• [EXERCISE]:
The lines below starting at the line containing "Z7333D5D30 | DataDiUltimazioneLavori: 16/12/2021" and ending at the line containing "filter: ImportoAggiudicazione >= 771,34" are to be repeated exactly, with both ends kept and nothing else added.

• [DATA FOR REVIEW]:
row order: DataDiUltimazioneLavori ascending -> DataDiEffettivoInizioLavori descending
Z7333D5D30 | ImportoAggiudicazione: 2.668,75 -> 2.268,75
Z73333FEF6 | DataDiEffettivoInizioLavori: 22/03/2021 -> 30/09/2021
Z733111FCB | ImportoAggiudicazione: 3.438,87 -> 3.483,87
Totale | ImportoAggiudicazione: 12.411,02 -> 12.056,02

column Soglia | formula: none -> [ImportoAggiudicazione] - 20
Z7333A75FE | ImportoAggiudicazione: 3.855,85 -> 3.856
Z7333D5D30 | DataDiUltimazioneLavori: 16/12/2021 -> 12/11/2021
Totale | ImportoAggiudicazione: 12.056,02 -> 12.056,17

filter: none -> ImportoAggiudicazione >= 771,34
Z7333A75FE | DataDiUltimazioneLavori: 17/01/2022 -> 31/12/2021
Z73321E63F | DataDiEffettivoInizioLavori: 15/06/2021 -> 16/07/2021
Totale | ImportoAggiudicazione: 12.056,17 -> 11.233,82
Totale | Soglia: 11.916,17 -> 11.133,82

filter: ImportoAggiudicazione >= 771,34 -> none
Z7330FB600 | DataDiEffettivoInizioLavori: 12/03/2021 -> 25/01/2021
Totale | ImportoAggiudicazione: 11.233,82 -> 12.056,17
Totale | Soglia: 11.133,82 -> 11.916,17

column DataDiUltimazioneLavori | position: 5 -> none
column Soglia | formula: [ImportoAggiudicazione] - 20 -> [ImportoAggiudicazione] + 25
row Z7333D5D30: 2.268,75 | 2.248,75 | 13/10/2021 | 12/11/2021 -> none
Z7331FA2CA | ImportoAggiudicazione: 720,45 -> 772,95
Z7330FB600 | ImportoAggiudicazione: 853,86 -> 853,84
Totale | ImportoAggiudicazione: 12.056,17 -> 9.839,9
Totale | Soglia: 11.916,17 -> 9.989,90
---
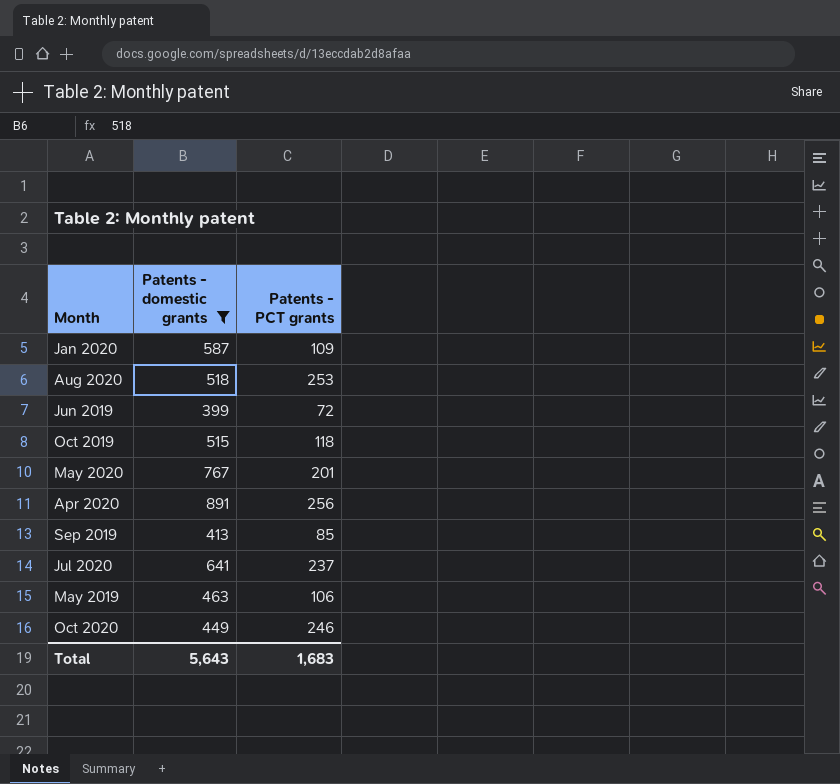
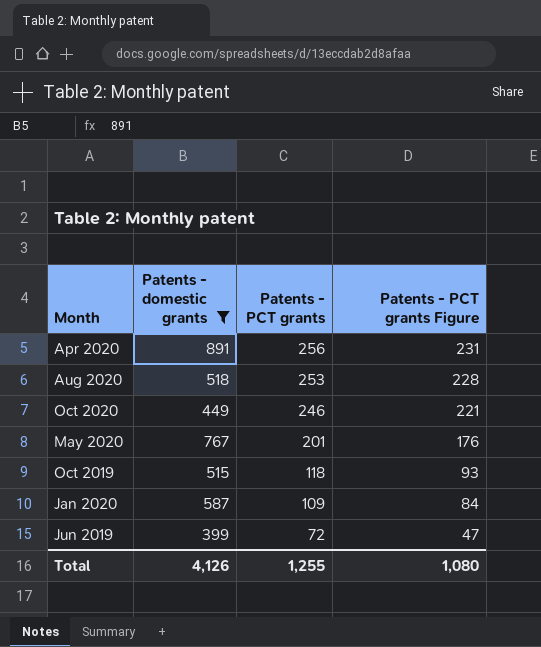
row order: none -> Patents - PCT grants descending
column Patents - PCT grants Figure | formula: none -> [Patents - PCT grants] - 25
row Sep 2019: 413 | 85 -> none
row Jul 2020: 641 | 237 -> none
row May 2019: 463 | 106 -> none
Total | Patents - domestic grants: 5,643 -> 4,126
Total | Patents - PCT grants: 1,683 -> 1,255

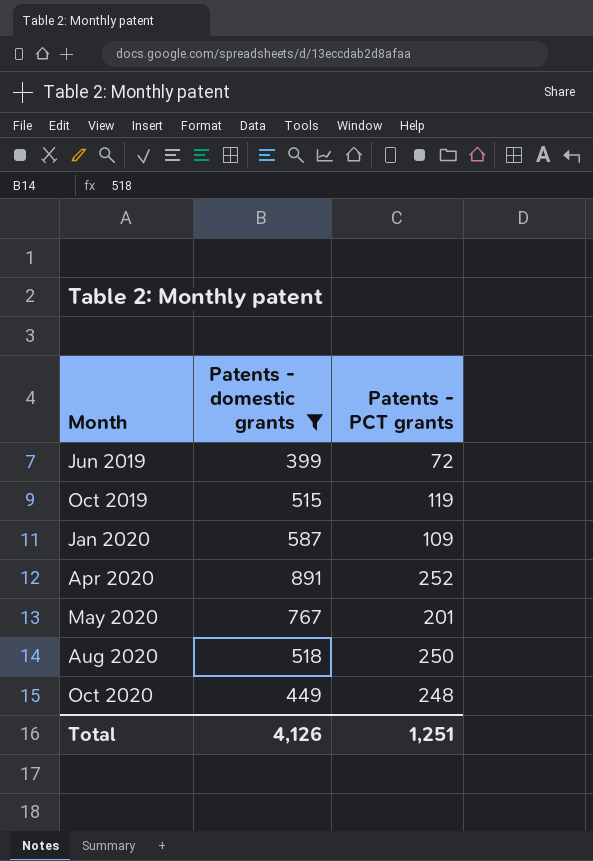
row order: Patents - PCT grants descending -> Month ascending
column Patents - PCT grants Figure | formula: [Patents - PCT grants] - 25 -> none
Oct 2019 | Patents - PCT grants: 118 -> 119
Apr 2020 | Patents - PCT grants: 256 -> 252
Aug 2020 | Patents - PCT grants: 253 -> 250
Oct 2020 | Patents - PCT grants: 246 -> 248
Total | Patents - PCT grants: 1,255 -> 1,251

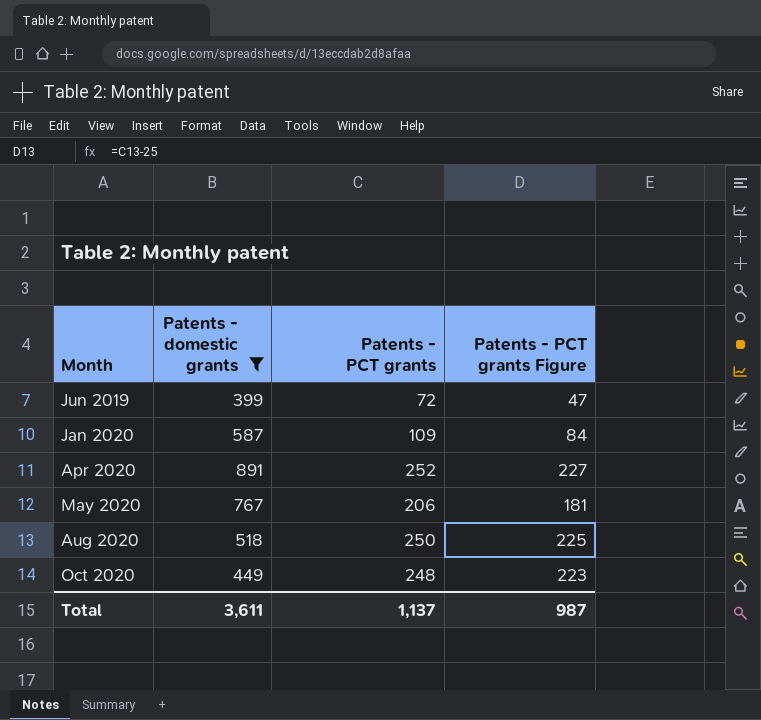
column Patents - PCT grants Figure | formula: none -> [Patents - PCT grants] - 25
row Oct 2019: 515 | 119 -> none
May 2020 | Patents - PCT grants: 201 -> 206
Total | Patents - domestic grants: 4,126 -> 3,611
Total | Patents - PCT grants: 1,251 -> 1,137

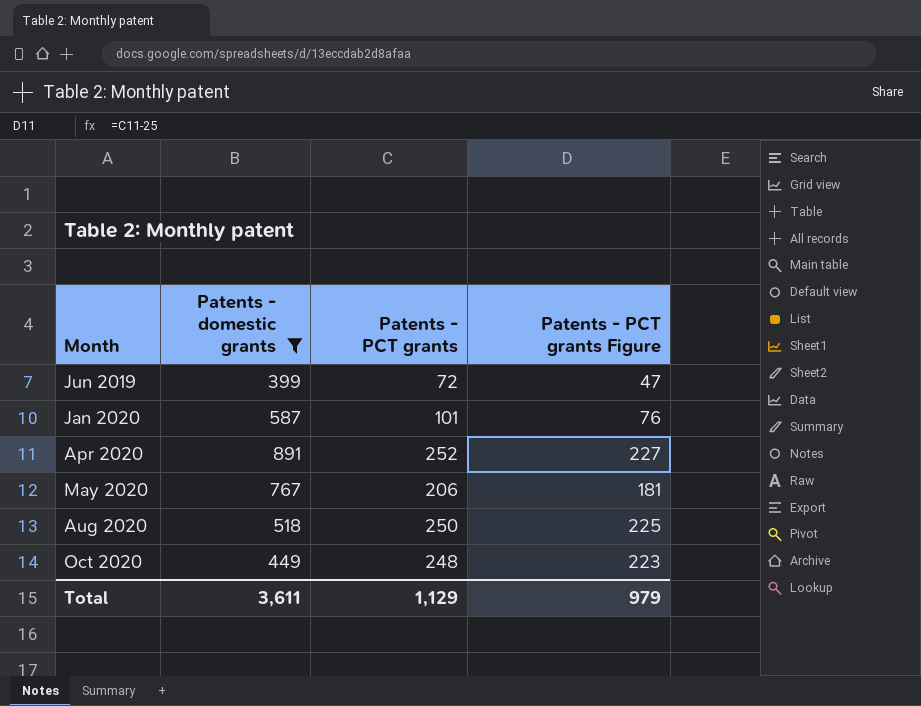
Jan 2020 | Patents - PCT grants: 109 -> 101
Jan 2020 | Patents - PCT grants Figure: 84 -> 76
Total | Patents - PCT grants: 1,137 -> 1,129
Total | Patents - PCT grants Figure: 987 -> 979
...
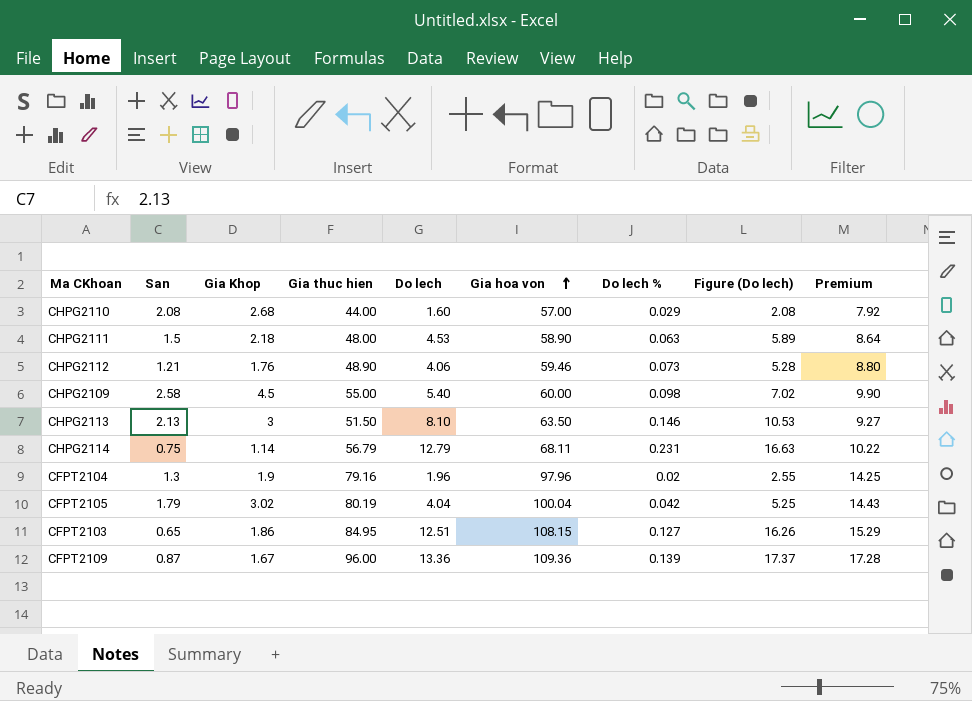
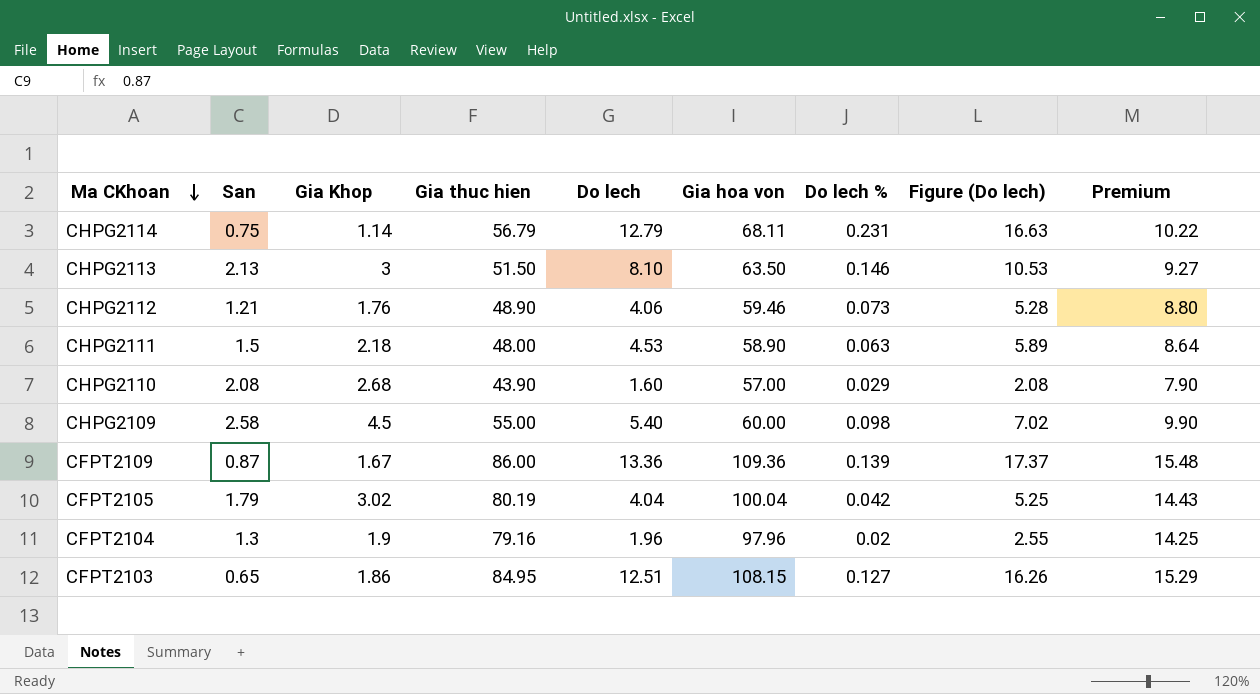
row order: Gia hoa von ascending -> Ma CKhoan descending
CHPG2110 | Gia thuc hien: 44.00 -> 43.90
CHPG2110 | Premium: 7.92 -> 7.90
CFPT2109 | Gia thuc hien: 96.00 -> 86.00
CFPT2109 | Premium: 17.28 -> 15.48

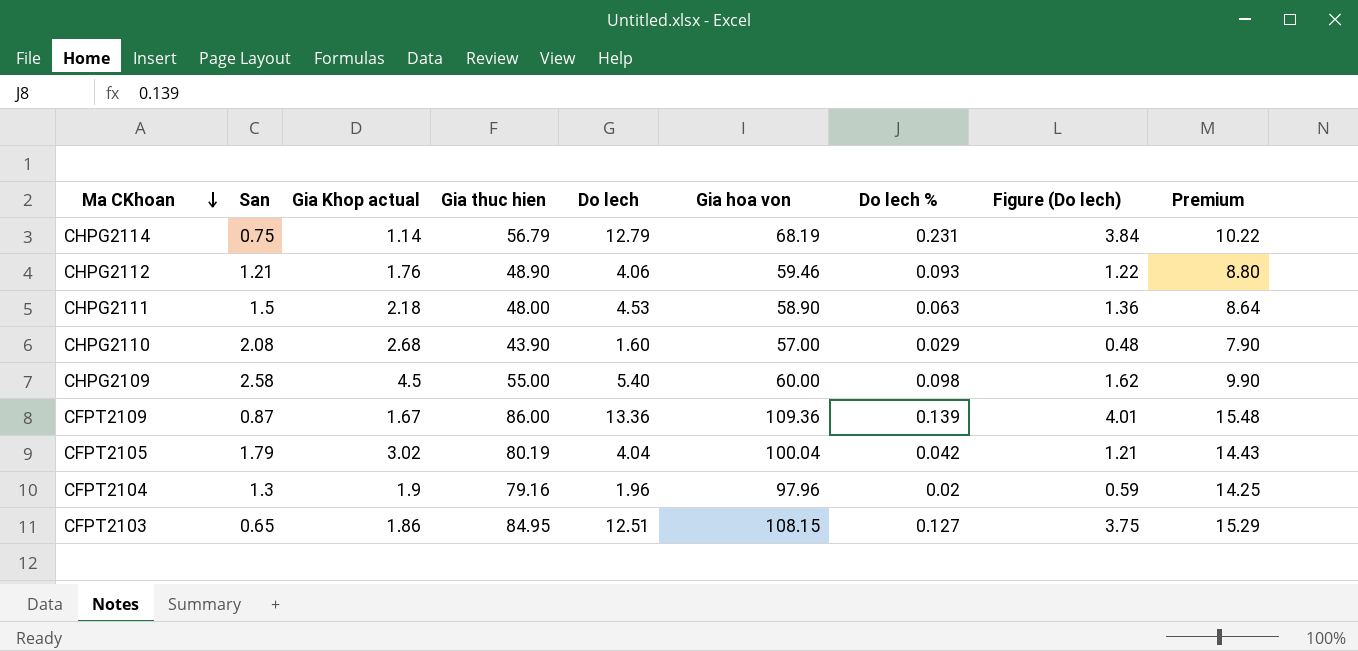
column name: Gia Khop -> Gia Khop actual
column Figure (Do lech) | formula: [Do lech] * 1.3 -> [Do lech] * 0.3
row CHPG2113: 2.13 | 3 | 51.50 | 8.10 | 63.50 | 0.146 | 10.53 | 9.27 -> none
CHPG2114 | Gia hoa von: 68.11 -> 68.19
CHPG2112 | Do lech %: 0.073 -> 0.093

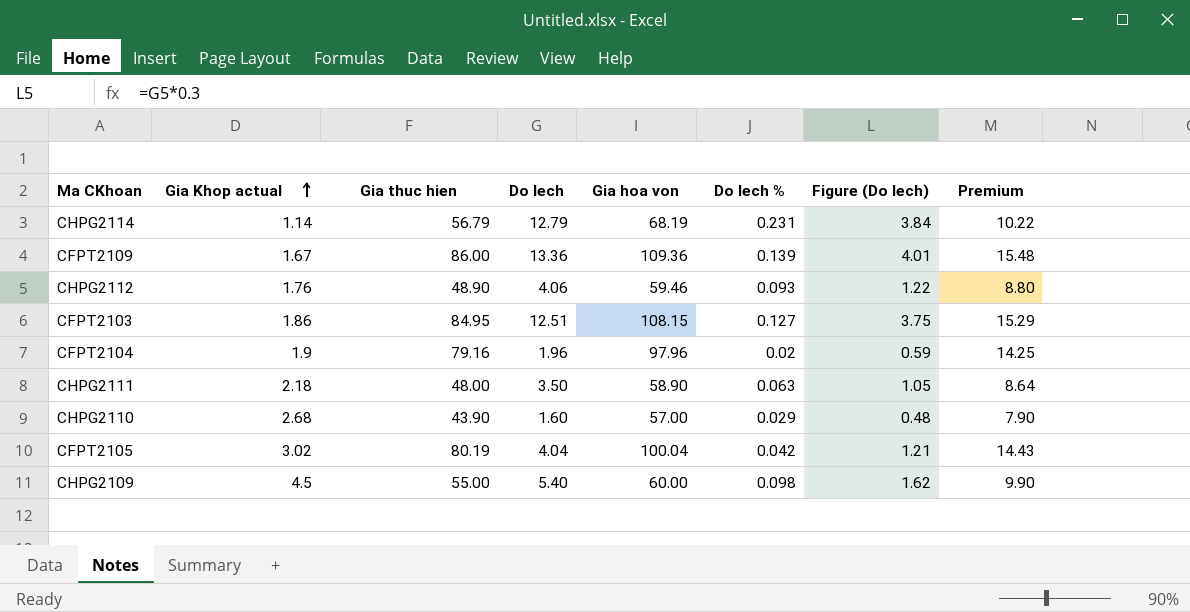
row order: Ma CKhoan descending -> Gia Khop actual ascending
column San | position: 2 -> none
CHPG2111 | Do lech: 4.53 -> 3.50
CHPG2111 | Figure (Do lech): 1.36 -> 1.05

• [TASK ANSWER]:
Z7333D5D30 | DataDiUltimazioneLavori: 16/12/2021 -> 12/11/2021
Totale | ImportoAggiudicazione: 12.056,02 -> 12.056,17

filter: none -> ImportoAggiudicazione >= 771,34
Z7333A75FE | DataDiUltimazioneLavori: 17/01/2022 -> 31/12/2021
Z73321E63F | DataDiEffettivoInizioLavori: 15/06/2021 -> 16/07/2021
Totale | ImportoAggiudicazione: 12.056,17 -> 11.233,82
Totale | Soglia: 11.916,17 -> 11.133,82

filter: ImportoAggiudicazione >= 771,34 -> none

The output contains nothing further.